GOOD FRIDAY HOLIDAY UPHELD (AGAIN)
Catalyst April Issue 2000
In January, the U.S. Supreme Court rejected a challenge to a Maryland law that mandates Good Friday as a holiday in the public schools. On March 6, it followed suit by allowing Indiana to give state employees the day off; the justices did not comment on why they refused to hear an appeal that argued the holiday was a violation of the First Amendment.

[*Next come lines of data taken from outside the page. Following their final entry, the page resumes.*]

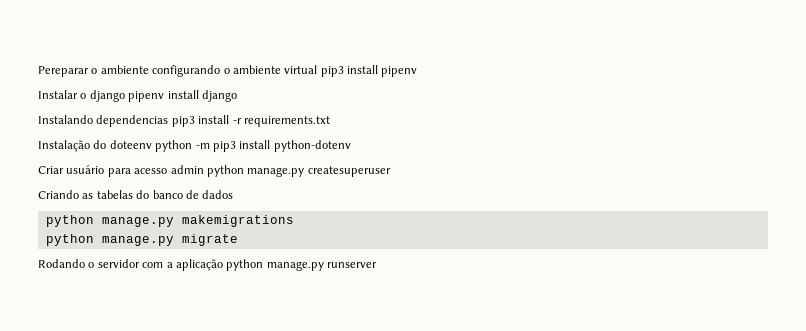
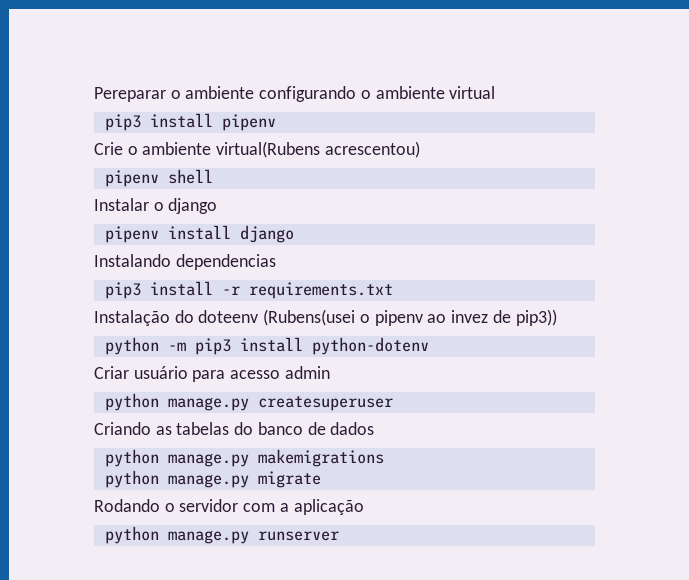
- Pereparar o ambiente configurando o ambiente virtual pip3 install pipenv
+ Pereparar o ambiente configurando o ambiente virtual
+ pip3 install pipenv
+ Crie o ambiente virtual(Rubens acrescentou)
+ pipenv shell
- Instalar o django pipenv install django
+ Instalar o django
+ pipenv install django
- Instalando dependencias pip3 install -r requirements.txt
+ Instalando dependencias
+ pip3 install -r requirements.txt
- Instalação do doteenv python -m pip3 install python-dotenv
+ Instalação do doteenv (Rubens(usei o pipenv ao invez de pip3))
+ python -m pip3 install python-dotenv
- Criar usuário para acesso admin python manage.py createsuperuser
+ Criar usuário para acesso admin
+ python manage.py createsuperuser
- Rodando o servidor com a aplicação python manage.py runserver
+ Rodando o servidor com a aplicação
+ python manage.py runserver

The Catholic League addressed the court decision with a statement to the media:
“The high court’s decision not to hear a challenge to the right of Indiana to declare Good Friday a holiday is welcome, but it would have been preferable to accept the case and then deal directly with the faulty reasoning of the appeals court that reached the right conclusion. The appeals court maintained that ‘Indiana does not celebrate the religious aspects of Good Friday,’ holding that the holiday ‘has absolutely no religious significance.’ Instead, the appeals court noted, Good Friday just happens to fall in the middle of ‘the long vacationless spring—a day when employees should take off to rejuvenate themselves.’
“This is intellectually dishonest. The purpose of treating Good Friday as a holiday is to allow for the reverential commemoration of the crucifixion of Christ. Almost 9 in 10 Americans are Christian, thus it could be said that not to allow the states this prerogative would be to show an hostility to religion that is unacceptable. What the states are doing is accommodating religion—they are not sponsoring anything.
“The justices on the appeals court acted cowardly. Indeed, they demonstrated that they need a few days off so that they can rejuvenate themselves. A trip to the Holy Land might do them wonders.”